India’s crude oil reserves have declined and then improved marginally close to previous
levels in the most recent years. Total crude oil reserves were estimated at 733 million
tons in 2003-04.

Total crude oil production in 2003-04 was 33 million tons while imports was as high as
90 million tons. The average annual rate of growth of crude oil production in the country
over the last 6 years was a negative 0.2%.

There was a spurt in import of crude oil in 1999-00 and 2000-01 mainly on account of a
very large refinery set up in the private sector.
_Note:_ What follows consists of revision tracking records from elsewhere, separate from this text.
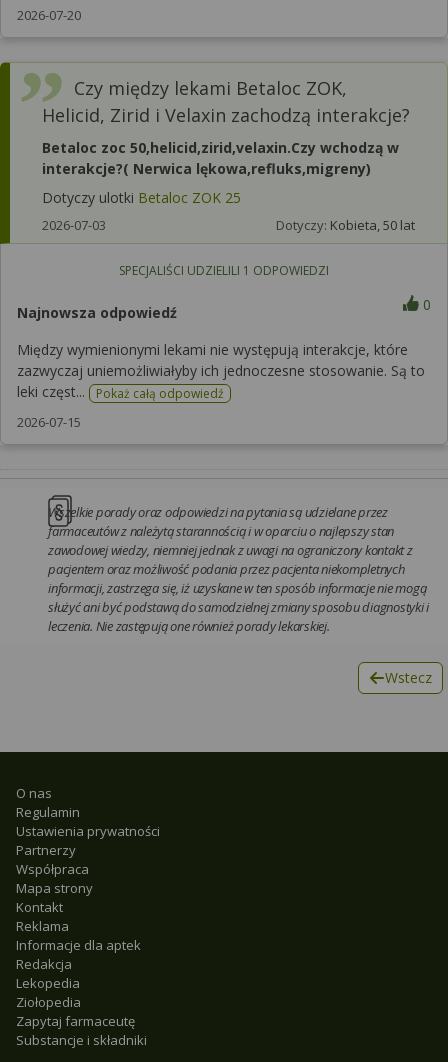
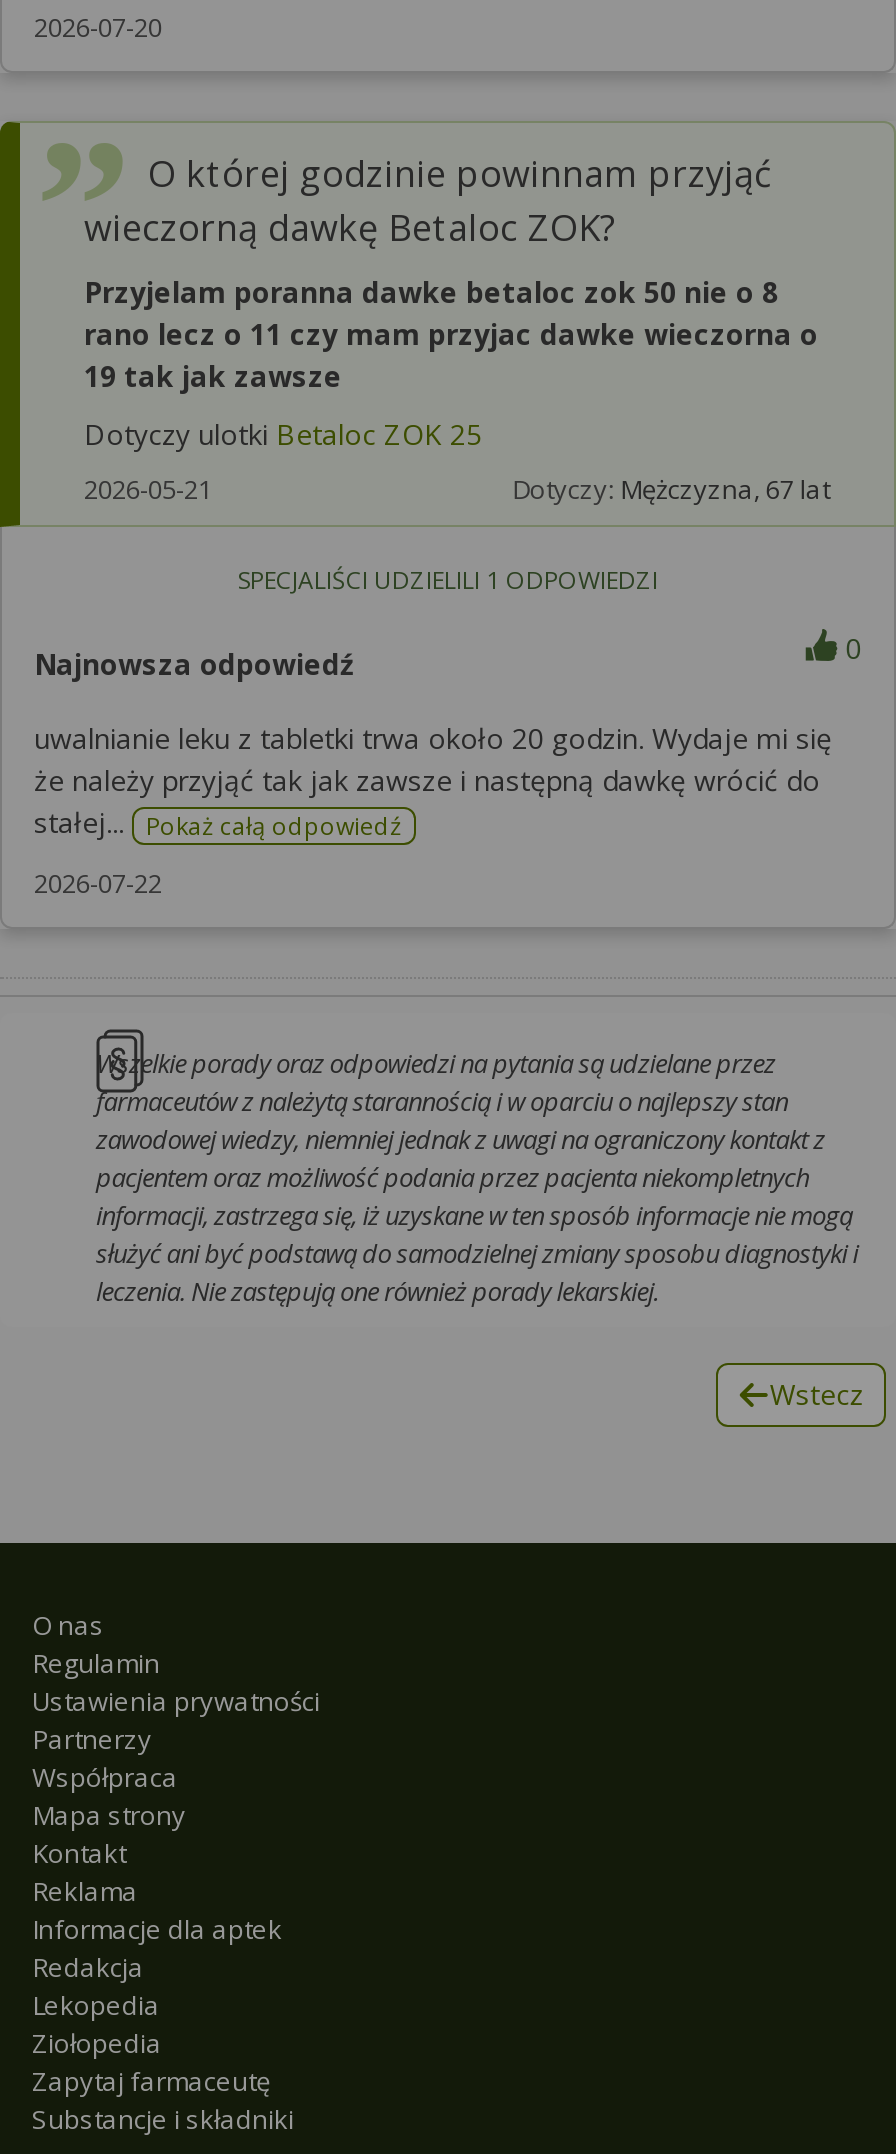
- Czy między lekami Betaloc ZOK,
- Helicid, Zirid i Velaxin zachodzą interakcje?
+ O której godzinie powinnam przyjąć
+ wieczorną dawkę Betaloc ZOK?

- Betaloc zoc 50,helicid,zirid,velaxin.Czy wchodzą w
- interakcje?( Nerwica lękowa,refluks,migreny)
+ Przyjelam poranna dawke betaloc zok 50 nie o 8
+ rano lecz o 11 czy mam przyjac dawke wieczorna o
+ 19 tak jak zawsze

- 2026-07-03
+ 2026-05-21

- Dotyczy: Kobieta, 50 lat
+ Dotyczy: Mężczyzna, 67 lat

- Między wymienionymi lekami nie występują interakcje, które
- zazwyczaj uniemożliwiałyby ich jednoczesne stosowanie. Są to
- leki częst... Pokaż całą odpowiedź
+ uwalnianie leku z tabletki trwa około 20 godzin. Wydaje mi się
+ że należy przyjąć tak jak zawsze i następną dawkę wrócić do
+ stałej... Pokaż całą odpowiedź

- 2026-07-15
+ 2026-07-22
Imports of crude oil have fluctuated in the
4-10% range over the last few years.

Table-6: Trends in growth of crude oil reserves, production and imports



Crude oil
Crude oil production Gross crude oil Net imports of
reserves (MT) (MT) imports (MT) crude oil (MT)
1997-98 747 34 34 34
1998-99 716 33 40 40
1999-00 660 32 58 58
2000-01 703 32 74 74
2001-02 732 32 79 79
2002-03 740 33 82 82
2003-04 733 33 90 90

Table-7: Trends in growth of crude oil reserves, production and imports (%)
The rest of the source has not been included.